PATTERN Cited by 1 source

SLO-aware early response

SLO-aware early response is the server-side pattern of stopping work mid-request — flushing a partial response plus a continuation token — when the server projects it will miss the request's end-to-end latency SLO if it keeps going. Instead of letting the client time out on a fully-processed-but-late response (which converts completed work into a wasted attempt), the server makes the choice to respond early and hand responsibility back to the caller.

The problem

Byte-size-pagination systems (see concepts/byte-size-pagination) promise their callers a predictable latency SLO per page. But real-world page fills are lumpy:

  • A page may hit a partition with thousands of small items — no single item is slow, but collectively they take too long.
  • Adaptive pagination (see concepts/adaptive-pagination) helps the typical case but can't fix adversarial distributions.
  • A backing-store slow patch (GC pause, compaction spike) can delay even normal pages.

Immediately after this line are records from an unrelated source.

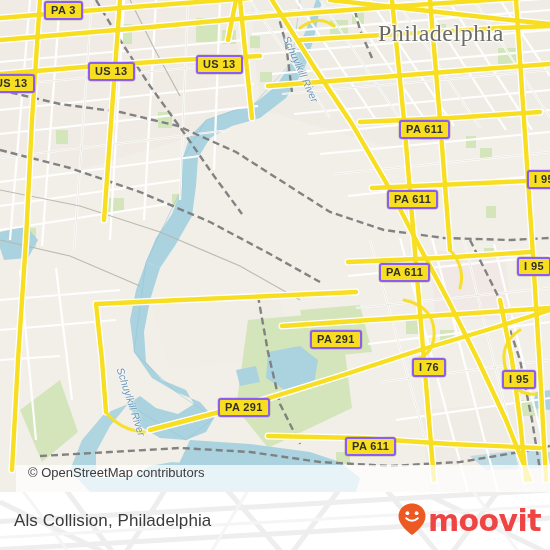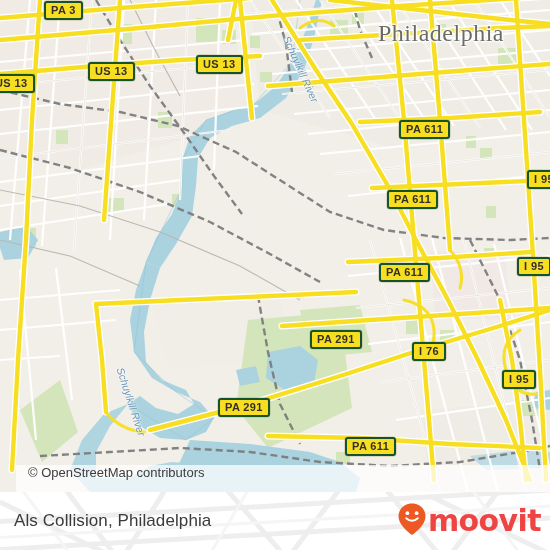--- a/index.html
+++ b/index.html
@@ -11,21 +11,21 @@
   #app{position:relative;width:550px;height:550px;overflow:hidden;background:#f2efe9;}
 
   
   #map{position:absolute;left:0;top:0;width:550px;height:492px;overflow:hidden;background:#f2efe9;}
   #map svg{position:absolute;left:0;top:0;}
 
   
   .shield{
     position:absolute;
     background:#f7de21;
-    border:2px solid #14532d;
+    border:2px solid #8b5cf6;
     border-radius:3px;
     color:#333029;
     font-size:11px;
     font-weight:bold;
     letter-spacing:.4px;
     padding:1px 5px 2px 5px;
     white-space:nowrap;
     line-height:12px;
     box-shadow:0 0 0 .5px rgba(160,150,90,.55);
     font-family:"Liberation Sans","DejaVu Sans",sans-serif;
@@ -382,21 +382,21 @@
     <div class="shield" style="left:44px;top:1px;">PA 3</div>
     <div class="shield" style="left:88px;top:62px;">US 13</div>
     <div class="shield" style="left:196px;top:55px;">US 13</div>
     <div class="shield" style="left:-12px;top:74px;">US 13</div>
     <div class="shield" style="left:399px;top:120px;">PA 611</div>
     <div class="shield" style="left:387px;top:190px;">PA 611</div>
     <div class="shield" style="left:527px;top:170px;">I 95</div>
     <div class="shield" style="left:379px;top:263px;">PA 611</div>
     <div class="shield" style="left:517px;top:257px;">I 95</div>
     <div class="shield" style="left:310px;top:330px;">PA 291</div>
-    <div class="shield" style="left:412px;top:342px;">I 76</div>
+    <div class="shield" style="left:412px;top:358px;">I 76</div>
     <div class="shield" style="left:218px;top:398px;">PA 291</div>
     <div class="shield" style="left:502px;top:370px;">I 95</div>
     <div class="shield" style="left:345px;top:437px;">PA 611</div>
 
 
     <div id="attrib">
       <span>© OpenStreetMap contributors</span>
     </div>
   </div>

Without the pattern: the server keeps grinding, the client eventually hits its RPC deadline and returns a timeout error, and all the work the server just did is wasted — plus the client has no partial results to resume from.

The Netflix KV DAL instance

"In addition to adaptive pagination, a mechanism is in place to send a response early if the server detects that processing the request is at risk of exceeding the request's latency SLO."

"For example, let us assume a client submits a GetItems request with a per-page limit of 2 MiB and a maximum end-to-end latency limit of 500ms. While processing this request, the server retrieves data from the backing store. This particular record has thousands of small items so it would normally take longer than the 500ms SLO to gather the full page of data. If this happens, the client would receive an SLO violation error, causing the request to fail even though there is nothing exceptional. To prevent this, the server tracks the elapsed time while fetching data. If it determines that continuing to retrieve more data might breach the SLO, the server will stop processing further results and return a response with a pagination token." (Source: sources/2024-09-19-netflix-netflixs-key-value-data-abstraction-layer)

Why the client gets to make the next call

The server hands back a page token + whatever results it has so far. The client — with its full business-level context — decides:

  • Continue immediately? If the user is actively paginating a list.
  • Accept partial + stop? If the first page's contents are enough to answer the user's question.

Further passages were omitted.